Training and development is key:
emphasis on library processing technique -> focus on inter-personal skills e.g. interviewing/coaching techniques
learning new library management systems -> understanding content management tools. Integrating everything we do -- email, records, database searching. OPACs are out of date. We no longer need discrete systems.

Questions we ask ourselves: What information (a) do staff need (b) should be shared (c) is needed when, and in what form -- and how should information be organised, stored, accessed and communicated?

New interface - i-seek -- is now the only thing UN senior management know about the library. Links off to all relevant information -- HR, content for new staff, messaging from senior management, etc.

Changes in outlook and attitude -- we are embracing new opportunities, and moving in new directions -- using skillbase of facilitators, not gatekeepers. Identifying new approaches to knowledge sharing and organisational learning, in order to influence decision making process.

Obstacles ... bureaucratic procudures (hard to make decisions); new skills require more training (recruitment is slow); staff still feel boxed in despite understanding the need for change

Opportunities ... to be more flexible; to adopt new skills -> roles -> responsibilities; flexibility and experimentation; team approach = networking, partnering; staff have new challenges.

Changing perceptions: new signals and symbols.

"Whistling past the graveyard"

In the first plenary session of Monday afternoon, Rick Anderson stepped up to ask "What will become of us? Looking into the crystal ball of serials work".

What's already happened
  • information has become much more abundant and accessible -- less need to visit the library to locate content
    • content is no longer king?
    • information *seems* cheap and ubiquitous to patrons -- and this user perception will shape librarians' future
  • attention has become much more scarce
    • users have less time and are less willing to invest it in looking for content
  • the information world has become a *fundamentally online* place
    • librarians need to come to terms with the user notion that "if it's not online I'm not interested"
At U. Nevada, Reno, usage of online content is going up; dramatic drop in circulation since 1994. Number of items checked out per student down by 45%, and further if you exclude DVD check out.

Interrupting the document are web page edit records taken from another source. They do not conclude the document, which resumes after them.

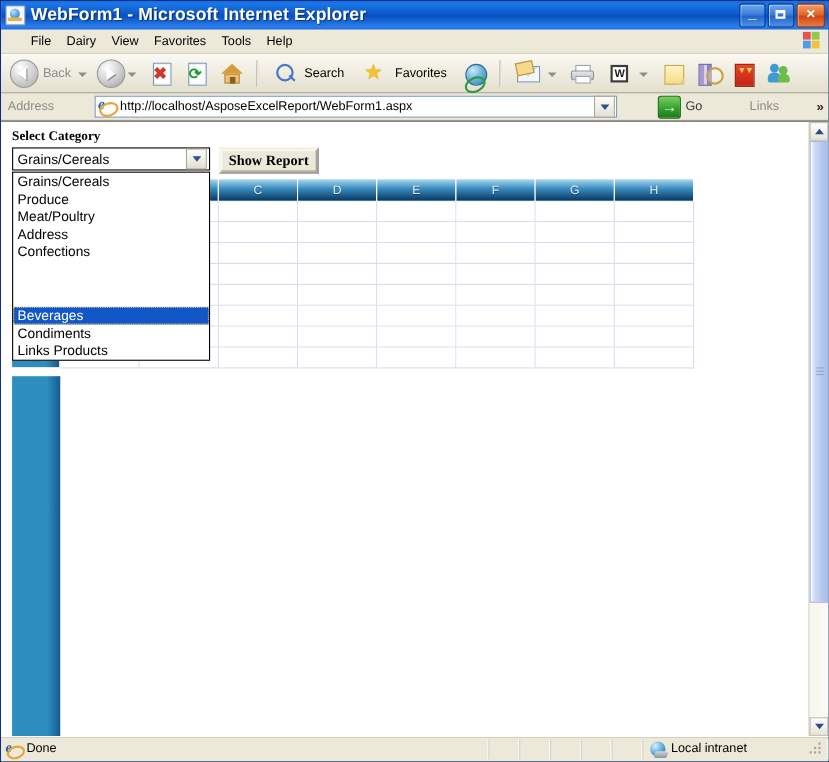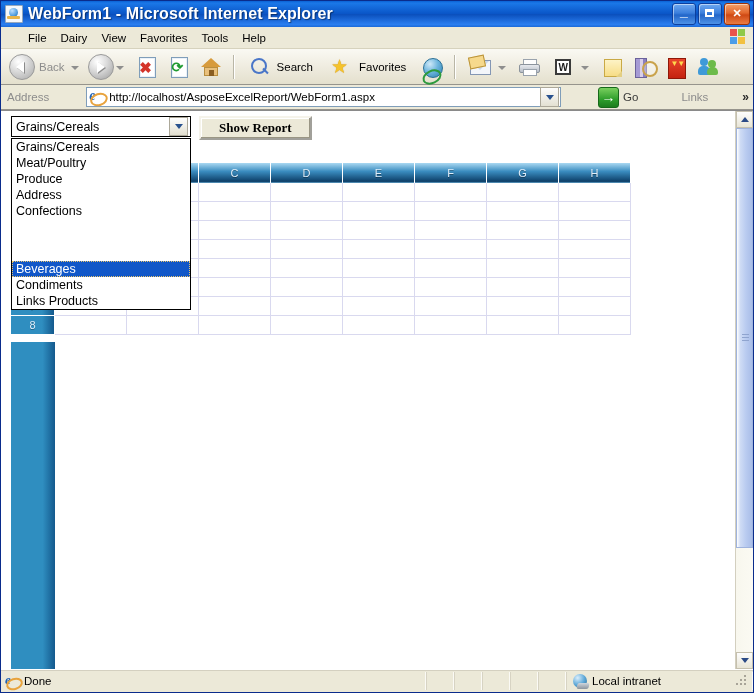"Select Category" span.sel-lbl { html: none -> <span>Select Category</span> }
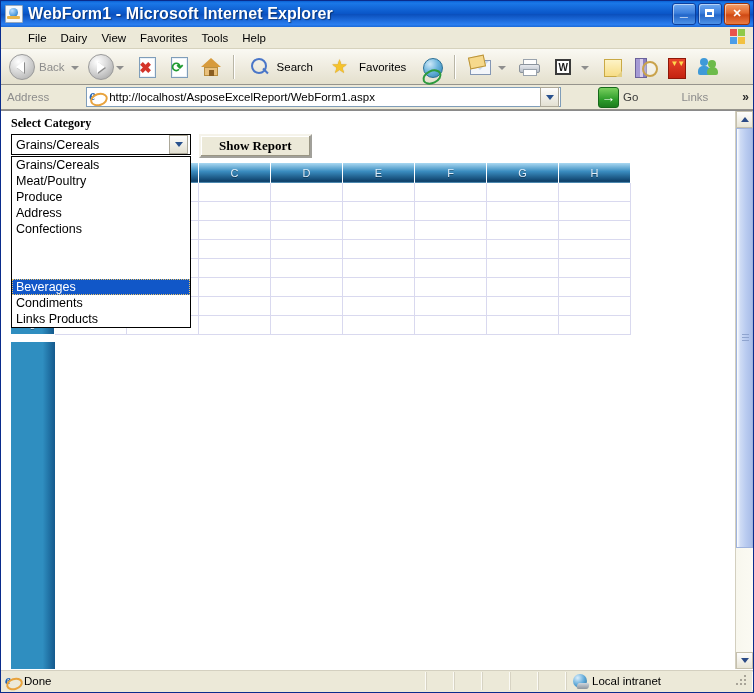"Show Report" .showbtn { padding: 2px 18px -> 2px 7px }
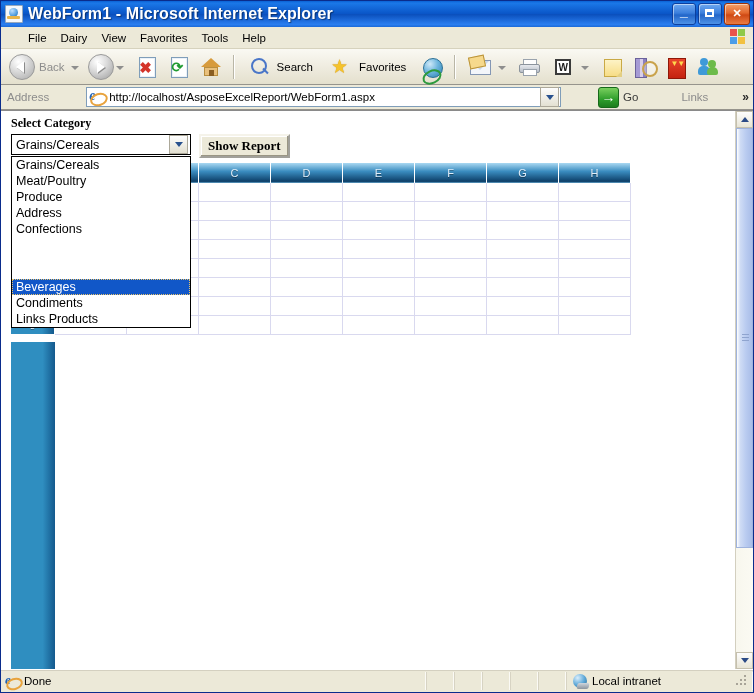"Meat/Poultry" div.dl-item { order: before "Produce" -> after "Produce" }
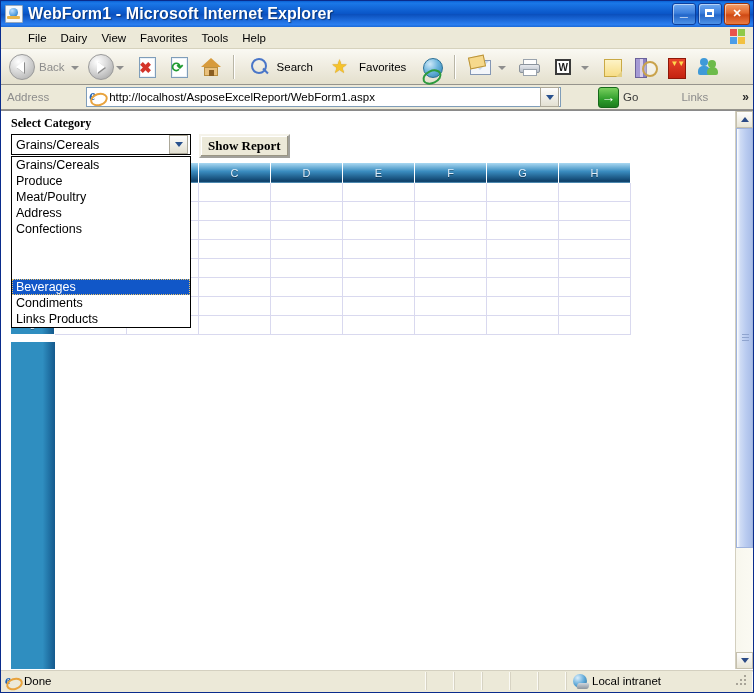"Local intranet" .st-zone { width: 187px -> 169px }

If we don't acknowledge these changes to circulation, we're whistling past the graveyard (i.e. putting on a brave show in denial of our worst fears). How far down are these numbers going to go before they stop? What will form the "hard floor" of materials that continue to be used? -- answers likely to vary from institution to institution.

Things likely to happen next
  • The amount of high-quality information available at no charge to the public will continue to increase
    • "follow the money" -- in the last decade, lots of people have worked out how to make money from putting free content online
  • The percentage of high-quality information available at no charge to the public will never reach 100
    • the OA movement will continue to grow and develop, but Rick is agnostic and suggests it's not likely to replace scholarly publishing as we know it
  • Of what remains non-free, we will continue to purchase the wrong things for our patrons
    • one of the biggest elephants in the crowded living room of our profession is the large amount of money being spent on content that's not necessary
    • we must deal with the elephant -- as our funding bodies will reevaluate how we are funded
Things that are quite likely to happen
  • 1Laptops will replace desktops, at least among students (and mobiles may replace laptops)
    • *compare # of laptops in your library 2 years ago to now
  • Something like Google Print will emerge and take hold
    • *remember: follow the money -- Google have dramatically demonstrated how much money can be made providing access to content
    • *we can see this in Yahoo!'s nascent e-book project, or Amazon's "Search inside the book"
  • Journal inflation will continue, and library budgets will not catch up
    • *tax payers are unlikely to rise as one and insist that civic leaders give libraries a bigger budget ...
    • U. Nevada Reno had a flat budget this year compared to last, and cut monographs purchasing to protect journal subs
    • *when Rick asked, hypothetically, "what would you do if your materials budget was cut in half", he was disappointed to learn that people considering looking at their statistics and cancelling some serials...
      • some folks said they would stop buying books all together -- Rick was surprised, but "we might be forced into this as a short term measure"
What does this mean for serials and acquisitions work?
Laptops -- more remote access = fewer people in the library. Gate counts are already low; what if this declines further as users no longer come in to use work stations? It will become hard to justify staffing/existence even if services are still valuable -- will they be perceived as such?

As more info is free online, it will be harder to justify materials budgets. Administrators are desperate to make cuts. Can we make compelling enough arguments to keep our budgets?

Google Print = OPAC flight. Despite sophisticated work to create them, OPACs are crude -- and often "actively user-hostile"; Google may just be a full text index, but its deceptively simple interface is customer-focussed and masks v. clever back end processes.

Since not all information will ever be free, patrons will need someone to pay for it -- but will that be a librarian? U. Nevada Reno's collective purchasing in recent years has involved very few librarians.

Patrons need to get information more quickly -- faster, and more targeted access. We will have to find a way to deliver this.

  • more information, more broadly available
  • less usage of printed materials
  • more remote use of library resources
  • less use of the OPAC
  • more difficulty justifying staffing and budgets
Q: Todd Carpenter, BioOne. As more quality information is freely available (one of this morning's speakers mentioned that 20% of users think they're accessing OA titles when they're not) - is there anything that publishers and librarians can do to overcome this perception that information is free?
A: Users don't care -- our goals should be getting that information to them as transparently as possible. But there does need to be some level of awareness to support expenditure. Some databases do offer customised branding, which can help as long as it doesn't get in the way.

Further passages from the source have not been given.